Current approaches seem to fall into two categories:
Both approaches have merits, but also some obvious downfalls. Watermarks rely on deepfake purveyors acting in good faith and are easily removed. On the other hand, deepfake detectors are never going to be foolproof - in fact, I would argue that progress in GenAI directly corresponds to the ability to beat detectors.
We may yet end up in some kind of end-game where only the most well-resourced producers can make deep-fakes that are undetectable by the best detectors, but I wouldn't bank on it.
I think there's a third solution to the whole mess - somewhat inspired by the War Games quote: "the only winning move is not to play".
Rather than investing in detecting fake images, we should be investing in making it possible to detect authentic images.

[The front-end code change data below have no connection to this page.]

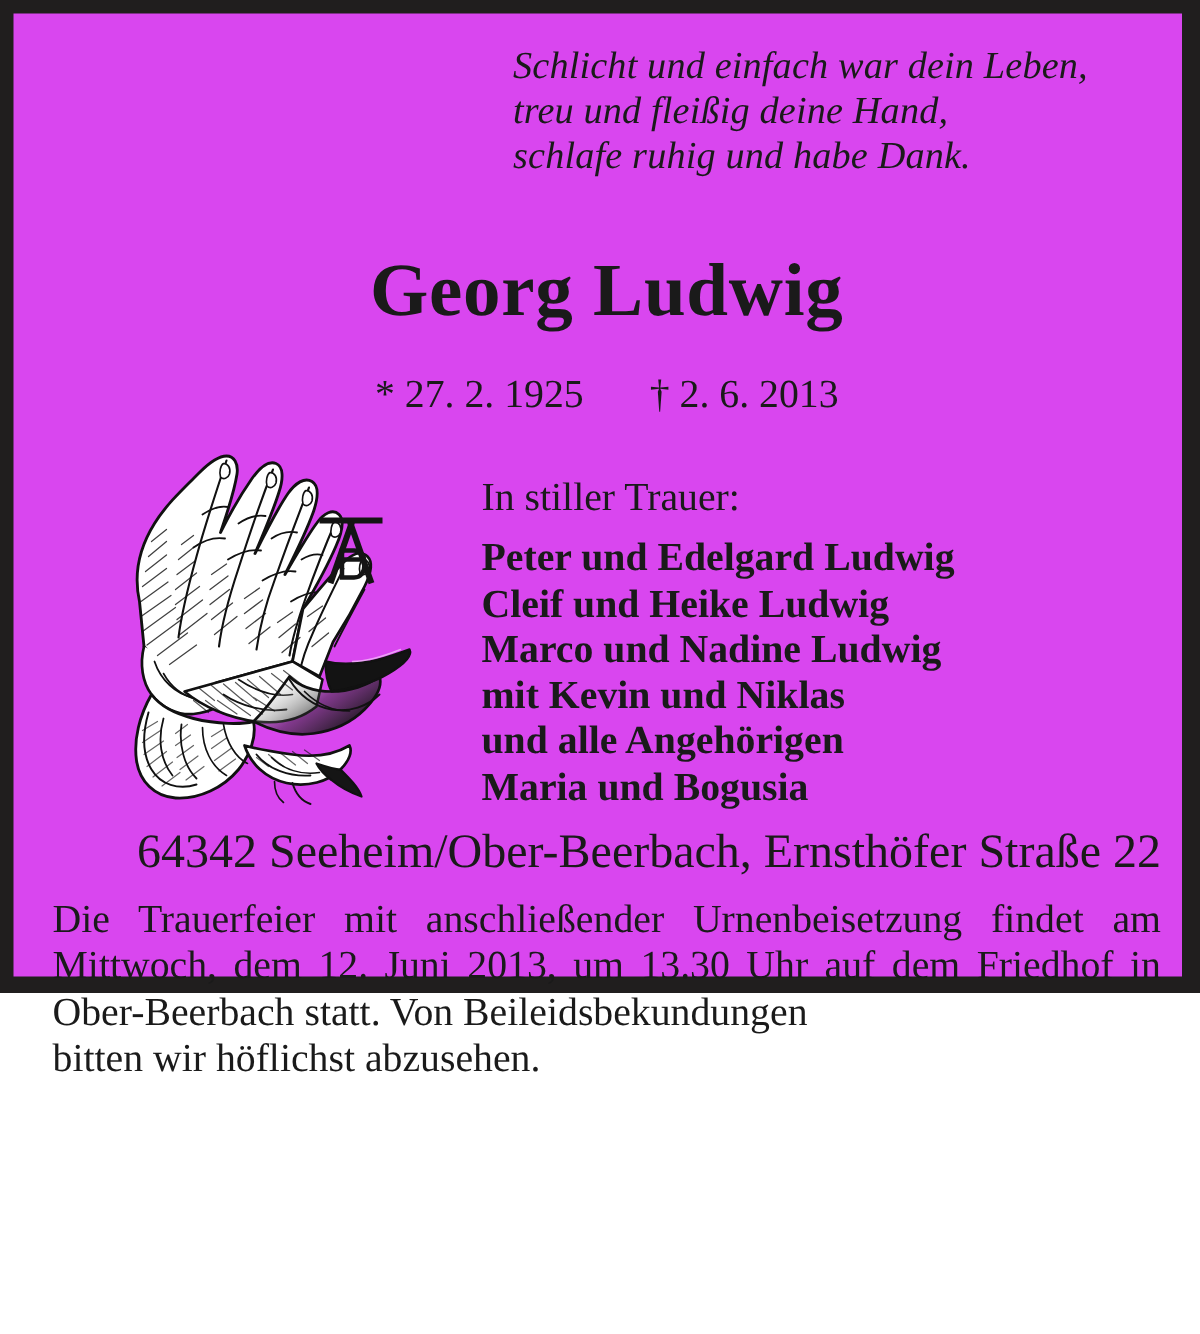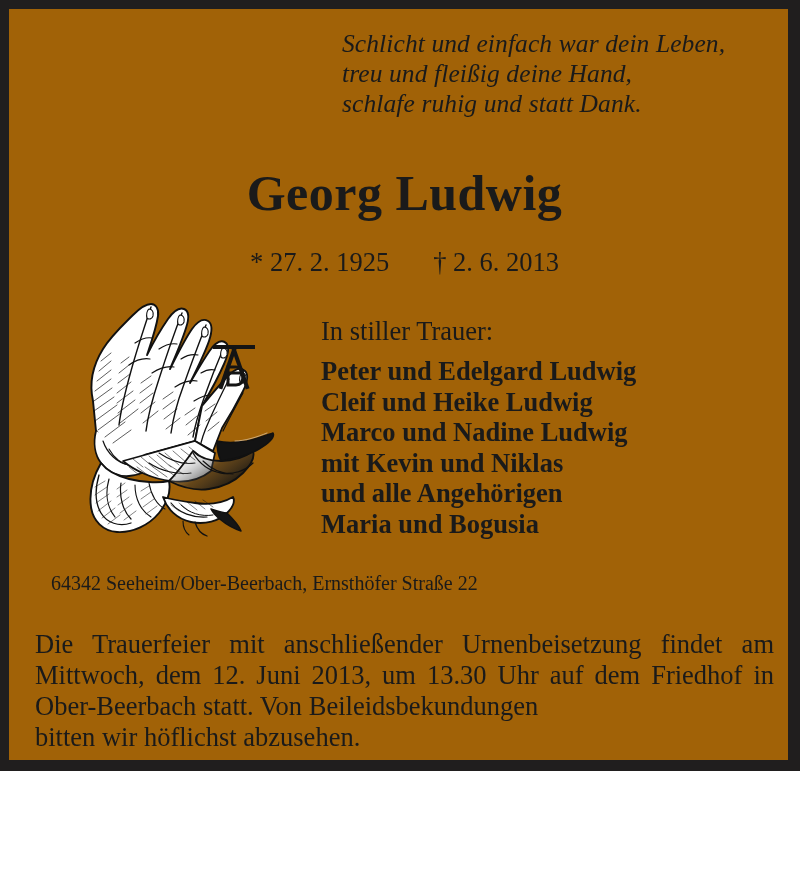"Schlicht und einfach war dein" #obituary-card { background: #a16207 -> #d946ef; height: 771px -> 662px }
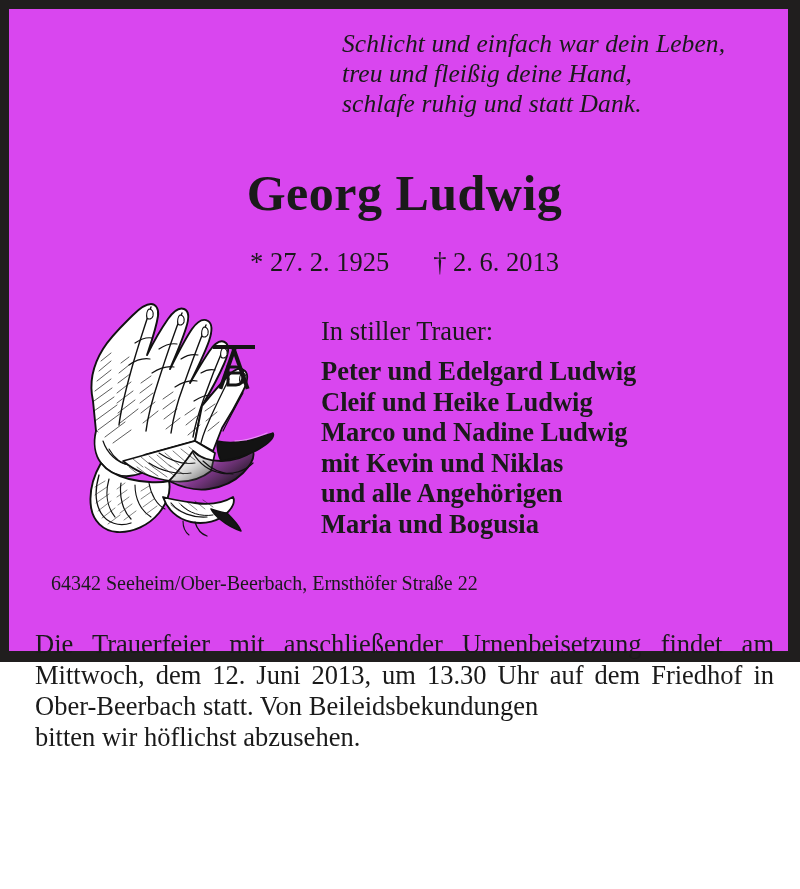"schlafe ruhig und statt Dank." span.verse-line { text: statt -> habe }
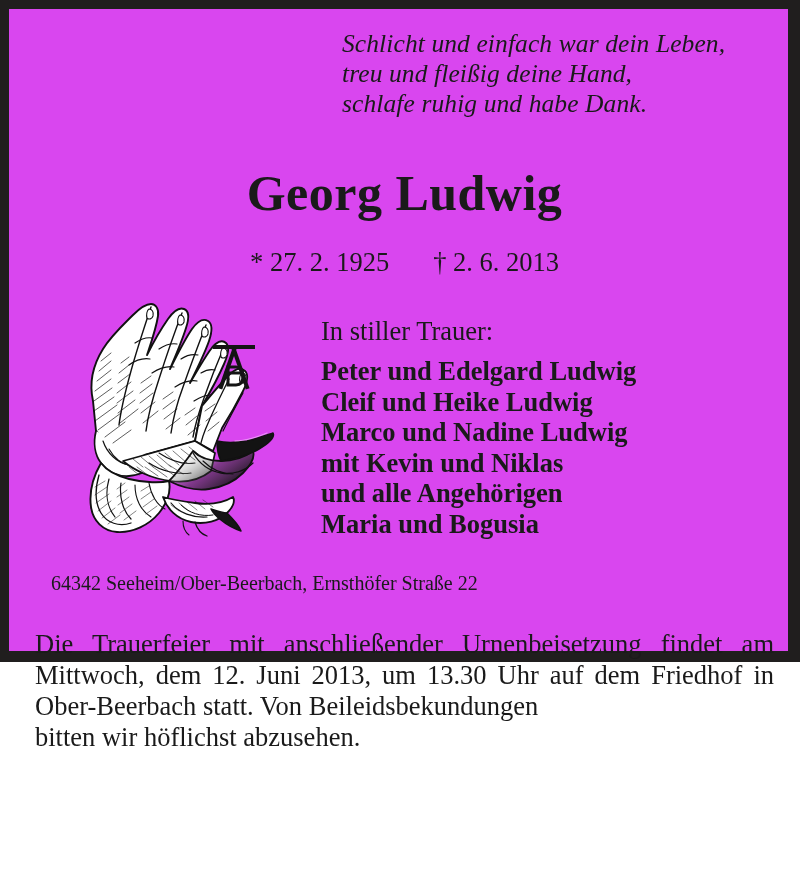"64342 Seeheim/Ober-Beerbach, Ernsthöfer" #address-line { font-size: 20px -> 32px; margin: 16px -> 0; text-align: left -> right }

The scheme I propose is relatively simple:
- Integrate Hardware Security Modules with camera sensors. Integrated HSMs would digitally sign images captured from the camera sensor, using a per-device certificate issued from a PKI root certificate for all similar devices. Call these HSM-integrated cameras "Trusted Devices".
- Develop and release a built-in browser feature which displays a mark of authenticity to the user when the image is authentic.
- Over time, restrict the distribution of HSM-integrated cameras to trusted and licensed organizations.
The problem with implementing the scheme - as you might see - isn't the technology. It's the cooperation required between manufacturers, browsers, and the PKI. What's worse, the incentives may not currently exist to make it so, and there are some failure modes that bear discussion. I'll spend some time outlining a gradualist's approach to making it happen. In any case, I think it's possible, and will shortly become necessary anyway.
The Solution - In More Detail
There are three legs to the stool.
- Trusted Devices With Integrated Hardware Security Modules (HSMs)
- Public Key Infrastructure
- Browser Integration
I am defining Trusted Devices as digital cameras with a Hardware Security Module (HSM) directly integrated with the camera sensor. When an image is captured by the camera sensor, the HSM uses a certificate from a "Trusted Device Root Certificate" (TDRC) to digitally sign the image.
In order to authenticate an image from a Trusted Device, the image's digital signature must be verified as having been produced by a non-revoked certificate deriving from the TDRC. This can be easily accomplished by leveraging Public Key Infrastructure and utilizing cryptographic standards already available in modern browsers.
Verifying an image establishes a chain of trust from the browser to the camera sensor itself, provided the user is willing to make the following assumptions:
- The Trusted Device Root Certificate is not compromised.
- The Trusted Device's individual certificate is not compromised.
- The HSM of the Trusted Device has not been tampered with (HSMs manufacturers already include a number of tamper-resistant designs).
Browser Iconography
Here's a tricky problem: What's the best way to present an image's "indicator of authenticity" to the user, that is immediately understandable and also un-spoofable?
Perhaps we could take inspiration from a successful deployment of a similar idea: The address bar lock icon. The lock icon indicates that a website is using https / TLS.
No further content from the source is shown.